Posts Tagged ‘
when a child dies ’
Friday, November 2nd, 2012
How much can we get involved if we even suspect a child is in danger? Children are suffering from a hidden epidemic of child abuse and neglect. Every year 3.3 million reports of child abuse are made in the United States involving nearly six million children (a report can include multiple children).
The United States has the worst record in the industrialized nation, losing five children every day due to abuse-related deaths, according to the National Child Abuse Hotline. I wondered last week if some of us parents and adoptive parents had the balls to call child protection services if they suspected anything.
Reader Vanessa remarked back about reporting members of her own family, and she got nowhere with the foster care system.
She said, “I have even reported my uncle’s girlfriend (she has two girls, one his and another whose father she does not know) to the Department of Children and Families (DCF) three times. I happen to know that there have been other calls made by schools and pediatrician’s offices.

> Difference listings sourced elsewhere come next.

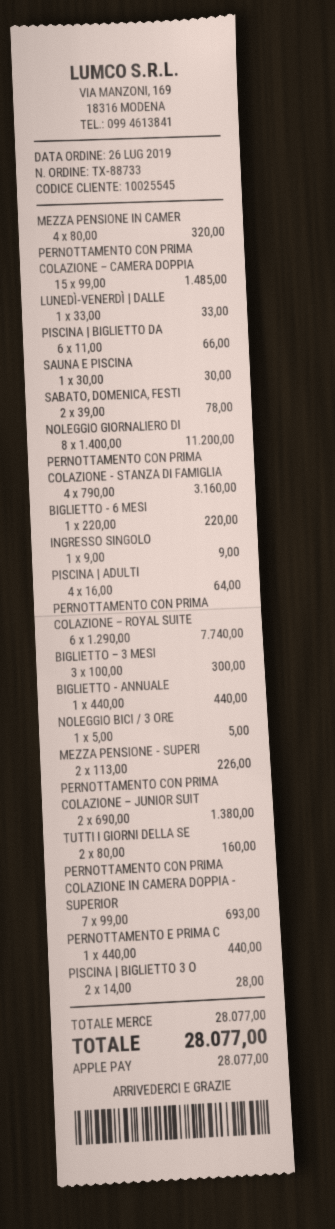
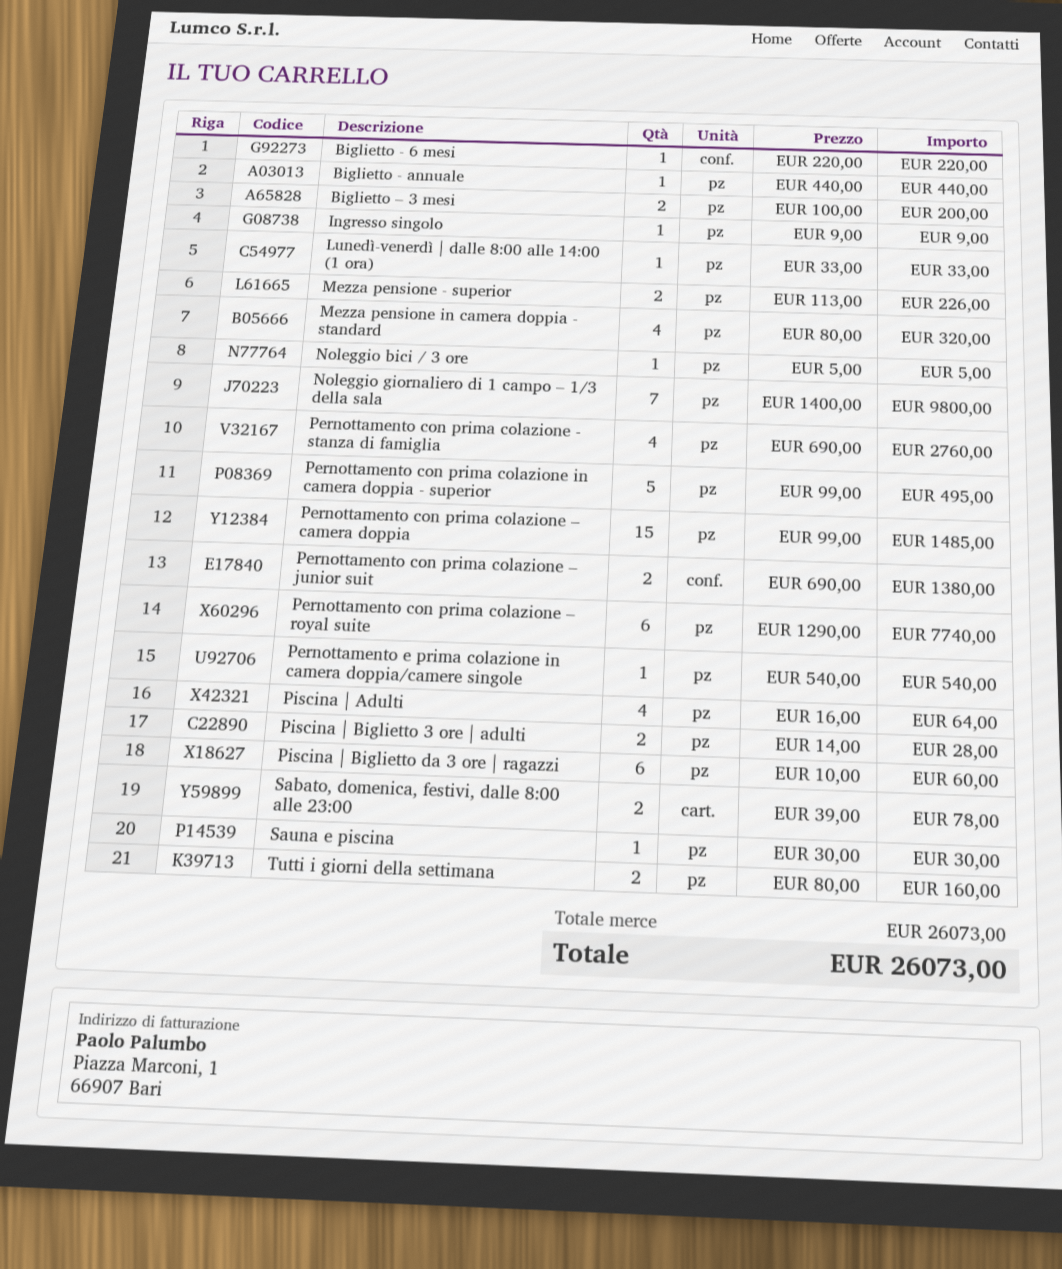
PISCINA | BIGLIETTO DA: 6 x 11.00 = 66.00 -> 6 x 10.00 = 60.00
NOLEGGIO GIORNALIERO DI: 8 x 1400.00 = 11200.00 -> 7 x 1400.00 = 9800.00
PERNOTTAMENTO CON PRIMA COLAZIONE - STANZA DI FAMIGLIA: 4 x 790.00 = 3160.00 -> 4 x 690.00 = 2760.00
BIGLIETTO – 3 MESI: 3 x 100.00 = 300.00 -> 2 x 100.00 = 200.00
PERNOTTAMENTO CON PRIMA COLAZIONE IN CAMERA DOPPIA - SUPERIOR: 7 x 99.00 = 693.00 -> 5 x 99.00 = 495.00
PERNOTTAMENTO E PRIMA C: 1 x 440.00 = 440.00 -> 1 x 540.00 = 540.00
subtotal: 28077.00 -> 26073.00
total: 28077.00 -> 26073.00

I have done everything in my power (taking them to my house as often as possible for sleepovers, having them over for dinners to make sure they are fed, bathing them to make sure they are clean, giving them clothes, advice, helping with homework, etc.) short of kidnapping them to help the girls. The system is flawed.”
Vanessa said sometimes a social worker visited (after a pre-notification to the party under investigation) and they would do a cursory home inspection. “Unless the person is literally beating the kid in front of them they usually find nothing. Of course if you call them first then they have plenty of time (which she has) to warn the kids that they will be removed, punished, etc. By the time the worker comes these kids are all smiles and life is great, dinner is at 6 every night and they really love their mommy.”
That is a big, fat lie. What would you do to alert the authotrities about an abused child? I’d scream my holy head off. Just for starters…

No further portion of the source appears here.